I confess I don't know how Autocrop works (I don't see how plate solving would help). It could just try and estimate the cropping boundary on the basis of low SNR at the edges of the (final integrated) image, or it could process each registered sub accurately mapping the "zero" areas left after registation, and accumulating a crop that covers them all. One of these processes one image, the other processes all n images, but is likely to be much more robust. A third alternative would be for StarAlignment to generate a cropping region for each registered image and store it in the image metadata. Each of these options would have quite different processing statistics.
Or it just uses the maximum +/- x and y deviations to the reference frame from alignment.
 
Or it just uses the maximum +/- x and y deviations to the reference frame from alignment.
Remember, alignment can rotate and distort each registered frame - it's not just an x, y shift. Also, I don't know if autocrop (a post-integration process) has access to the alignment data. StarAlignment is certainly the best place to determine an accurate crop for each aligned image, but how this can be passed to the later Autocrop process I don't know. Perhaps someone more familiar with the design of the WBPP workflow can tell us.
 
When in doubt, look at the code:
Code:
// ----------------------------------------------------------------------------
/**
 * Returns the auto crop region for an image.
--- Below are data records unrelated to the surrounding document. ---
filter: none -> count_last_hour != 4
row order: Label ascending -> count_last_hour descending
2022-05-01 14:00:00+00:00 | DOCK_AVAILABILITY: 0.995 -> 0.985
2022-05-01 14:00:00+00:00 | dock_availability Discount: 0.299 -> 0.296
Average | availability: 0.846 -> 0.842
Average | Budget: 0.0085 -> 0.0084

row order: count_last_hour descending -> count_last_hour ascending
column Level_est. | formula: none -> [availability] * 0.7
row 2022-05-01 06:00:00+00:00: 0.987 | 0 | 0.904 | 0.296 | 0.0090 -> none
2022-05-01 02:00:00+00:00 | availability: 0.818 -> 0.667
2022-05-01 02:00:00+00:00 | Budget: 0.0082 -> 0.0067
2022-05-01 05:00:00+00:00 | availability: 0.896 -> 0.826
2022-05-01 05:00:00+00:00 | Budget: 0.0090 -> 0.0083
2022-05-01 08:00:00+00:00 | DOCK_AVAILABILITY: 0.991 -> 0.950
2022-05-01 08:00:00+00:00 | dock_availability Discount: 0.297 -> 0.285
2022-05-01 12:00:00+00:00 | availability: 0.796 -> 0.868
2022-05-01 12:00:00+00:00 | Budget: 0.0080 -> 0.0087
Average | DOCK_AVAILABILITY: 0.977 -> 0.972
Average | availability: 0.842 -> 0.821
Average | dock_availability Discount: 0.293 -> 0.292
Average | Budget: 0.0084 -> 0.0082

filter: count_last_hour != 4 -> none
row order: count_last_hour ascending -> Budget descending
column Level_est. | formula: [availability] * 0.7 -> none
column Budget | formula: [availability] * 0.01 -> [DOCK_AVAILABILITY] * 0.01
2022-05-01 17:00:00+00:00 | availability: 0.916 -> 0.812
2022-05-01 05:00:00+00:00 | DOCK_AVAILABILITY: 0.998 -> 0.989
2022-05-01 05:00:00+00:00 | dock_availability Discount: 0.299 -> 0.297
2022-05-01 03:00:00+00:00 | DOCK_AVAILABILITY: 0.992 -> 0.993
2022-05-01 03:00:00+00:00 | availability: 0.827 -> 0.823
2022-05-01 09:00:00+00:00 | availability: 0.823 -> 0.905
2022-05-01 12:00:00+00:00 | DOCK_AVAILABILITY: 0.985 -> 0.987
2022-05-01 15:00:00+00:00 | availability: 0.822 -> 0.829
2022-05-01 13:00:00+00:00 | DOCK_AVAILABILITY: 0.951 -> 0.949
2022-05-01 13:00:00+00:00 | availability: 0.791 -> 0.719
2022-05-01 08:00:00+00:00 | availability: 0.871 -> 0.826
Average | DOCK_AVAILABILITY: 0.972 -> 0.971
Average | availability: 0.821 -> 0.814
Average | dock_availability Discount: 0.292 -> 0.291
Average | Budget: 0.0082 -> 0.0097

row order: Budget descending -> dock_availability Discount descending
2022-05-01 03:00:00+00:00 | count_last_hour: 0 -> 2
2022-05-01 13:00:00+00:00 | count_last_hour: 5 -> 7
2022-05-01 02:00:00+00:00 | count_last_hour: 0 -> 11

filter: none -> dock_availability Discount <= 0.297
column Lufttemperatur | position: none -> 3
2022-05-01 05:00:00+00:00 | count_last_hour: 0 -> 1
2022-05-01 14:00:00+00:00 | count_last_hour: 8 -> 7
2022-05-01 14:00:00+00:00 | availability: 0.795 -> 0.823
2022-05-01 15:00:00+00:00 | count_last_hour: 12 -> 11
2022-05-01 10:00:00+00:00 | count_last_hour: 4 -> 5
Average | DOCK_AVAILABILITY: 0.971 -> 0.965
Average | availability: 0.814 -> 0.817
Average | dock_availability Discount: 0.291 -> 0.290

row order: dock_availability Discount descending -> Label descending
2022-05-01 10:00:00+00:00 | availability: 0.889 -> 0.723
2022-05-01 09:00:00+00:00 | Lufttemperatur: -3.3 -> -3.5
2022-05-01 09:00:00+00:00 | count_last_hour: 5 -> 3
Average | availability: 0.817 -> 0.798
 * The autocrop region is computed analyzing the low rejection map and the crop region represents the
 * the largest rectangle that includes pixels with low rejection values greather than 0.5.
 * The method assumes to find the low rejection map store in the image file, if this is not the case
 * it attempts to load the file with the postfix "_low_rejection". If none is found then no crop region
 * is computed.
 *
 * @param {*} filePath the file path of the image
 * @param {*} keepTheImageOpen if TRUE, the main image window remains open once the function returns
 * @returns the Rect defining the crop region of the image, undefined in case of errors.
 */
I recall now that this is why the rejection maps are automatically enabled if you select Autocrop. I can't see any configuration-based reason why this should run atypically slowly.